On our battlefield, there'd be no Felina's to comfort the dying
hell sometimes there wouldn't even be a body to comfort.

And the private school, country club kids think life is tough.

Monday, October 1, 2018

Grabbing Janet Napolitano

We have many fond memories of Arizona Opera,  especially the think-outside-the-box Mariachi Opera, Janet Napolitano and our front row seat on her political rise.  

Janet was a US Attorney when we met.   She was the perennial opera date of the chairman of my wife's company.   Back then nobody knew Janet so the four of us were never interrupted when we chatted between acts.  Mostly my wife and Monseigneur talked about health care.   Janet wasn't curious and we never got around to talking about what my schoolmate Clarence Thomas was like.  Not that that would have been a long conversation -- he never said anything.   I guess I could have explained how  Thomas and another schoolmate, MSNBC's Chris Matthews, the Phantom of Wheeler 5, are connected and the counterfactuals of their intersection.   Never got around to it.   

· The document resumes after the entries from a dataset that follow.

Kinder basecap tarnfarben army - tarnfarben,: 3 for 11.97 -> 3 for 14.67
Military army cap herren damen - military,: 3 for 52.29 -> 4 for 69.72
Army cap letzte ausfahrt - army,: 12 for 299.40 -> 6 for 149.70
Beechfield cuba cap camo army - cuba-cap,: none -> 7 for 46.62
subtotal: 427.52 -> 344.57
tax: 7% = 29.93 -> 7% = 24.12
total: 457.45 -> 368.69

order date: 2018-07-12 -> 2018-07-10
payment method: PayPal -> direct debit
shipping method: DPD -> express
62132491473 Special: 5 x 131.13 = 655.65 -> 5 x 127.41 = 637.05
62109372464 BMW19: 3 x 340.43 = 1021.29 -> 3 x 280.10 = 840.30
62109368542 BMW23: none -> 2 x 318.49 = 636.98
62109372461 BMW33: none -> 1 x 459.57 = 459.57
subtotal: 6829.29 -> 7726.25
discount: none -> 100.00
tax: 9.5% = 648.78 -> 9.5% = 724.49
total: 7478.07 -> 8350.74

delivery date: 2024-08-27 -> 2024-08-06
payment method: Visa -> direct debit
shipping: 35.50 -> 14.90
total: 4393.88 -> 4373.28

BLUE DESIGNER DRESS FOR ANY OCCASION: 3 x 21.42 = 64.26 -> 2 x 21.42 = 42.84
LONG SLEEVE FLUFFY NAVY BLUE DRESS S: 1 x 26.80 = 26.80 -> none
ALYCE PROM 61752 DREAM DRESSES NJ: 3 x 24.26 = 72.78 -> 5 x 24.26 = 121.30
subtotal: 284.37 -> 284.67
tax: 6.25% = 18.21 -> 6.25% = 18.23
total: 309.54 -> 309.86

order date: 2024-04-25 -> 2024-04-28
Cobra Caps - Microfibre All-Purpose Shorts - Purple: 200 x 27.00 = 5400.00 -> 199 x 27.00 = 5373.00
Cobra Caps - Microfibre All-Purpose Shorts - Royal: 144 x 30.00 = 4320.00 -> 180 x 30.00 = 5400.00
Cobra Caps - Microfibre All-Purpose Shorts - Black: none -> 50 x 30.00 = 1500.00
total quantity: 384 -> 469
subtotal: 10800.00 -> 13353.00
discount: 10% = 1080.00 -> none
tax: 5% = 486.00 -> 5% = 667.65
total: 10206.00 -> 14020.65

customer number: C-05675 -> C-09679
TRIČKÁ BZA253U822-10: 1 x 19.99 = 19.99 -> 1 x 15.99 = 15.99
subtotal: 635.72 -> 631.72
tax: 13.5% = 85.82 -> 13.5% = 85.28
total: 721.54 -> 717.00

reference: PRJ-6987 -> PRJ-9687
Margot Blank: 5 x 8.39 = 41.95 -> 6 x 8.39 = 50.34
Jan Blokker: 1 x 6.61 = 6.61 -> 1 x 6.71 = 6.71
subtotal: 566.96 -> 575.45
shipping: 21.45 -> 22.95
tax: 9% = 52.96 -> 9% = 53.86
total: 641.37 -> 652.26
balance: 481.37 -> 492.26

After the opera, we'd walk Janet and Monseigneur back to the diocese parking lot on the other side of Van Buren Street, Phoenix.   Van Buren was known for its ladies ladies of the evening,  but near the church it was just dark and lonely.   One night,  Janet was walking at the head of the column beside me.   Without looking both ways, and before I could grab her,  Janet stepped into the street.  A bicyclist rocketed from out of the dark and narrowly missed running down the future head of Homeland Security.   I was very disappointed in my performance --  some bodyguard.   The biker looked over his shoulder and yelled .... sorrrrry ... as he disappeared back into the dark.

As the years passed and Janet rose through the ranks to governor,  our opportunities to chat became less frequent.   They ended when Janet got a car, driver and a detail of burly DPS bodyguards ... who wears a bulletproof vest to an opera.  We didn't get near Janet again until one day waiting at an airport gate in Boston I looked up and there's Janet sitting right in front of us in the seats perpendicular to ours.   Janet didn't remember us or was just too busy to kiss the baby.  If she'd been Bruce Babbitt,  she wouldn't have missed the opportunity to chat up a constituent  ...  like Bruce did one day when I found myself sitting next to him and McCain.  I was a baby back then ...  thank God he didn't kiss me.

Sleeping in Joseph Smith's great-great-granddaughter's bed

I've slept in bunkhouse with the other cowboys and on a shelf next to an Alaska seiner's 646 diesel engine.   Somewhere in Southeast Asia I slept through Easter.   I sleep next to an artillery gun that shot 70 pound high explosive bullets.  You know you're tired when you can sleep through a battle when they're firing that big old sucker.  

For the longest time I slept in the Joseph Smith's great-great-granddaughter's bed.   That's right the Prophet Joseph Smith.   It was back in Independence, Missouri, where the various Mormon factions were squabbling over who owned the patch of land where Jesus Christ was coming back.   There may have been a lot more greats involved ... she was a gorgeous young thing.   Now that I'm married to a beautiful and smart women,  I have to say I do not regret that it wasn't a package deal.   In fact, when Ms. Smith and her husband split,  all I got was a mattress, which was perfectly functional as far as I was concerned and a lot more comfortable than the shelf next to the 646 diesel.